Tantra is also a set of highly refined traditions, developed over more than a thousand years, for exploring different states of mind and body. The mantras, yantras, meditations, physical exercises, energetic transmissions and meditations were invented and re-invented by many great teachers. For an overview, see Georg Fuerstein’s Tantra: The Path of Ecstasy. For a clear look at a specific tradition, see Swami Shankaranda’s The Yoga of Kashmir Shaivism. Interestingly enough, threaded through all of these traditions is the notion that ritual is only necessary for those in whom sufficient discrimination is not yet developed.

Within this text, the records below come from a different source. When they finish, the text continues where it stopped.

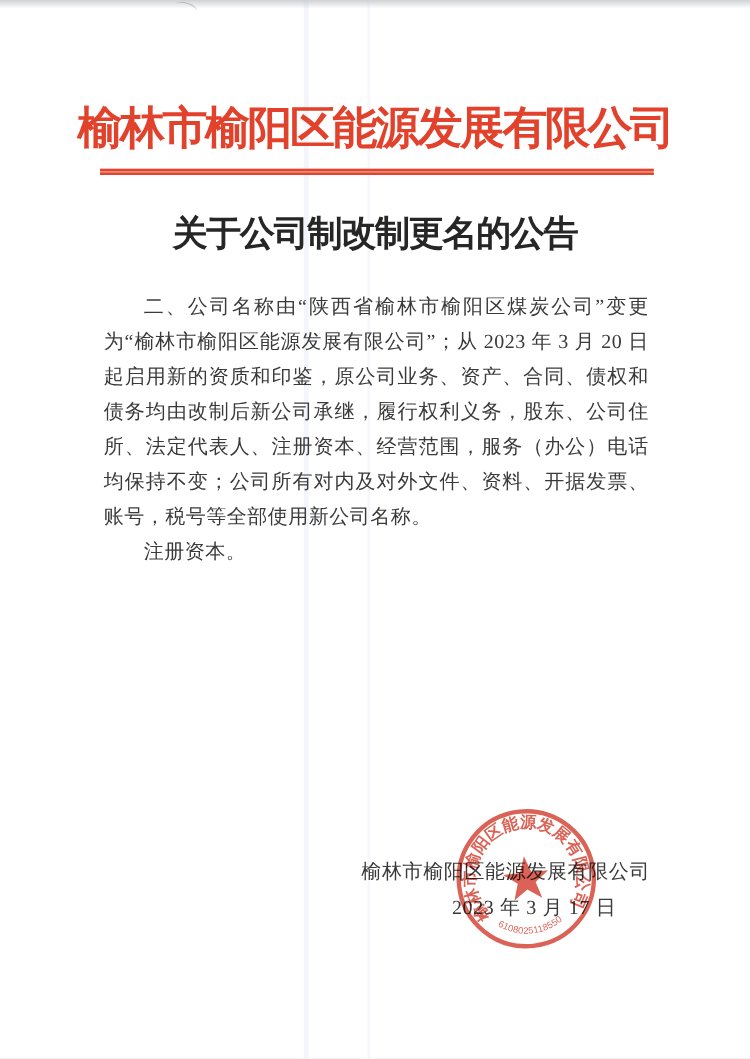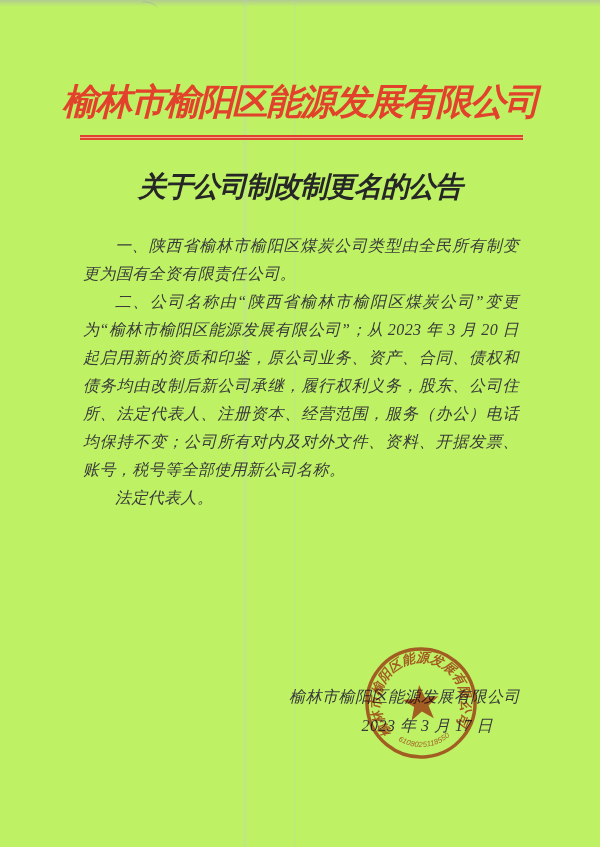--- a/index.html
+++ b/index.html
@@ -2,24 +2,23 @@
 <html><head>
 <meta charset="utf-8">
 <style>
   * { margin: 0; padding: 0; box-sizing: border-box; }
   html, body { background: #e9e9e9; }
   .page {
     position: relative;
     width: 600px;
     height: 847px;
     margin: 0 auto;
-    background: #bef264;
+    background: #ffffff;
     overflow: hidden;
     font-family: "Liberation Serif", serif;
-    font-style: italic;
   }
   .scan-edge {
     position: absolute; top: 0; left: 0; right: 0; height: 7px;
     background: linear-gradient(rgba(170,172,180,.55), rgba(255,255,255,0));
     pointer-events: none;
   }
   .scan-streak-1 {
     position: absolute; top: 0; bottom: 0; left: 243px; width: 4px;
     background: rgba(190,198,225,.18); pointer-events: none;
   }
@@ -102,23 +101,22 @@
   <div class="scan-streak-2"></div>
   <div class="pencil-mark"></div>
 
   <div class="header-title">榆林市榆阳区能源发展有限公司</div>
 
   <div class="header-divider"></div>
 
   <div class="doc-title">关于公司制改制更名的公告</div>
 
   <div class="body-text">
-    <p>一、陕西省榆林市榆阳区煤炭公司类型由全民所有制变更为国有全资有限责任公司。</p>
     <p>二、公司名称由“陕西省榆林市榆阳区煤炭公司”变更为“榆林市榆阳区能源发展有限公司”；从 2023 年 3 月 20 日起启用新的资质和印鉴，原公司业务、资产、合同、债权和债务均由改制后新公司承继，履行权利义务，股东、公司住所、法定代表人、注册资本、经营范围，服务（办公）电话均保持不变；公司所有对内及对外文件、资料、开据发票、账号，税号等全部使用新公司名称。</p>
-    <p>法定代表人。</p>
+    <p>注册资本。</p>
   </div>
 
   <div class="sig-company">榆林市榆阳区能源发展有限公司</div>
 
   <div class="sig-date">2023 年 3 月 17 日</div>
 
   <svg class="seal" viewBox="0 0 150 150">
     <defs>
       <path id="seal-arc-top" d="M 43.6,101.4 A 41,41 0 1,1 106.4,101.4" fill="none"></path>
       <path id="seal-arc-bottom" d="M 46.7,108.7 A 44,44 0 0,0 103.3,108.7" fill="none"></path>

That brings us to another perspective on Tantra. That it is beyond ritual, beyond deities, beyond anything that is not the universe itself. All of the mental and physical states previously catalogued by humans are made transitory in the ongoing evolution of the universe. This is the perspective explored by Sex and Quantum Physics: How in this modern world can we best explore and connect to the universe?